EPA tells Amazon and eBay to stop selling fake coronavirus-killing products

The US Environmental Protection Agency has requested Amazon and eBay to quit selling pesticides that falsely guarantee the destruction of the novel coronavirus. The request applies to specific items the EPA has just pronounced illegal, similar to an affirmed disinfectant called “Virus Shut Out,” just as chemicals like methylene chloride, which is unsafe and halfway prohibited in the US. In addition to coronavirus claims, the request applies to expanded security claims and other false advertising. 

The requests depend on purchaser tips going back to 2018. They follow a prior EPA settlement with Amazon, which was seen as conveying illegal pesticides. Amazon, eBay, Walmart, and different retailers met with the EPA in April to discuss false and limited disinfectant deals.

However, an office official statement claims, “Amazon and eBay have so far neglected to reliably keep unregistered, misbranded, or limited use pesticides and pesticide gadgets off their sites.” It avoids giving fines or different punishments.

At the hour of the EPA’s declaration, Virus Shut Out was despite everything listed on eBay (however not Amazon), and methylene chloride was listed on the two stages yet without coronavirus-related cases. An Amazon representative revealed to The Verge that the organization had frameworks to “proactively square incorrect cases about COVID-19,” and had “evacuated the items being referred to.”¬†

An eBay representative said that we have taken critical measures to square or rapidly expel things from our commercial center that are dangerous, make false well-being claims, or ignore our zero-resistance price-gouging strategy.” 

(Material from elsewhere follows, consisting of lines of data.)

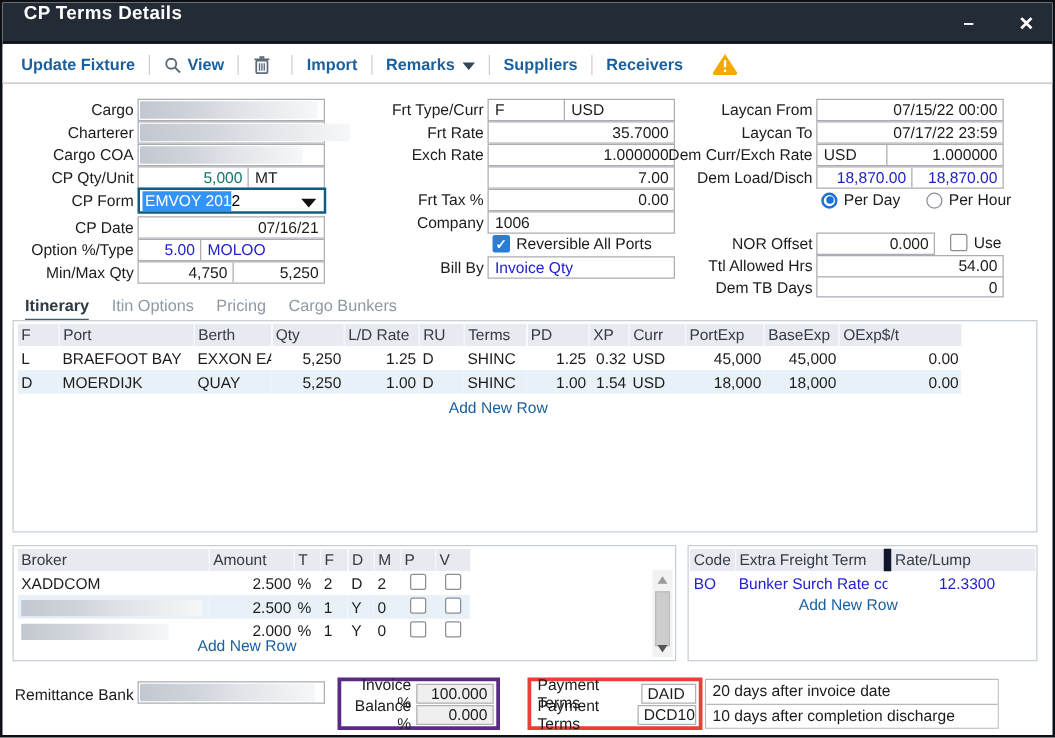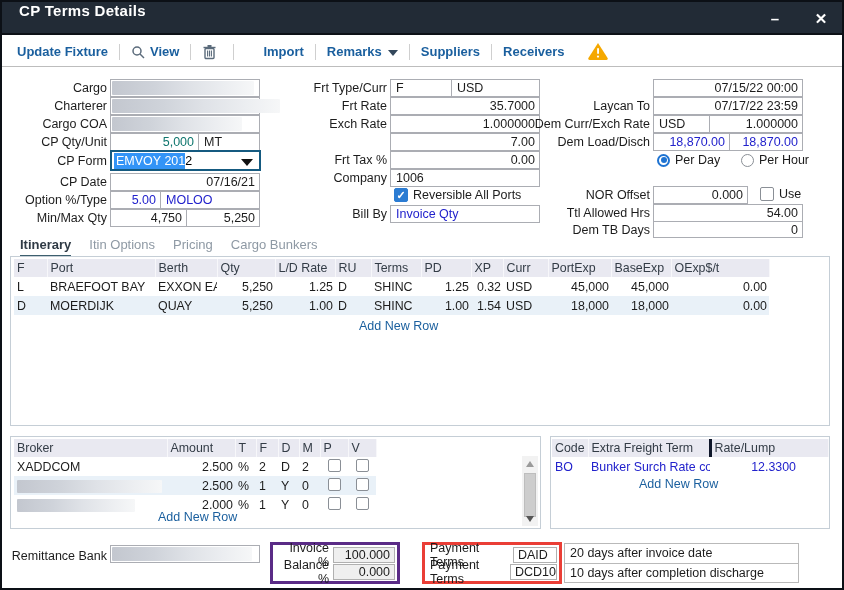"Import" span.tb-link { margin-left: 18px -> 0 }
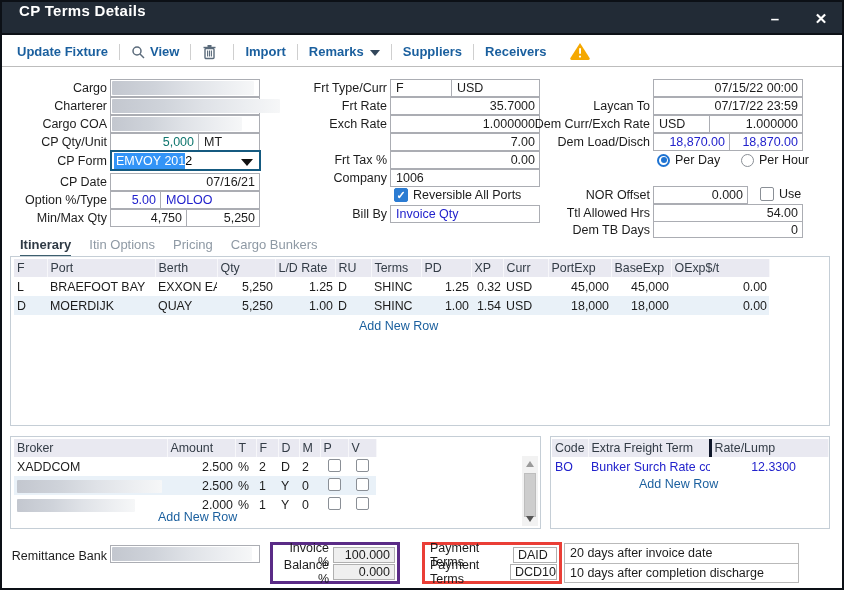"Laycan From" div.lbl { html: none -> <div>Laycan From</div> }
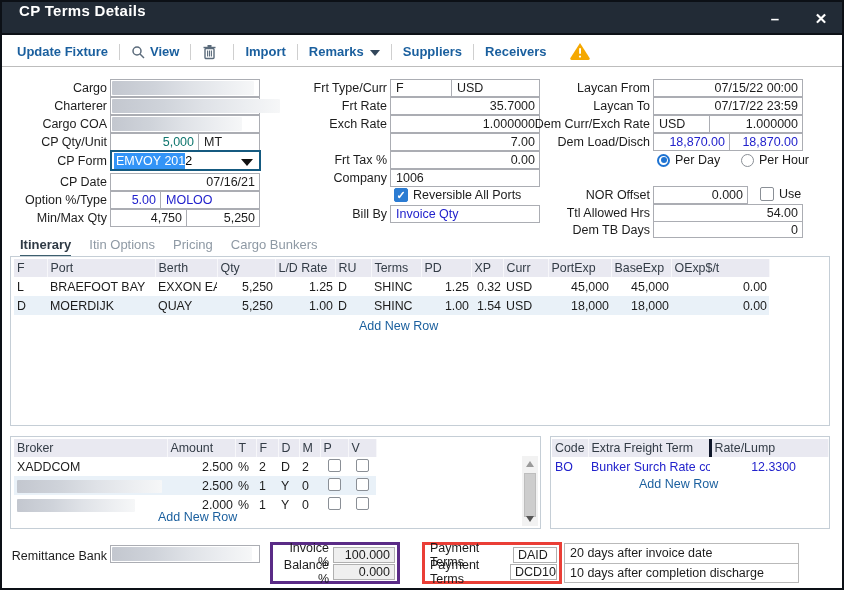"Rate/Lump" th { border-left: 3px solid #0f172a -> 6px solid #0f172a }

A few government organizations and state attorneys general have attempted to take action against counterfeit coronavirus medicines and preventives, including items sold by media figures like radio host Alex Jones and TV minister Jim Bakker. What’s more, Amazon hosts confronted specific investigation over third-get-together dealer price gouging. The pressure hasn’t all originated from governments, either; manufacturer 3M has sued a third party seller for selling fake N95 covers.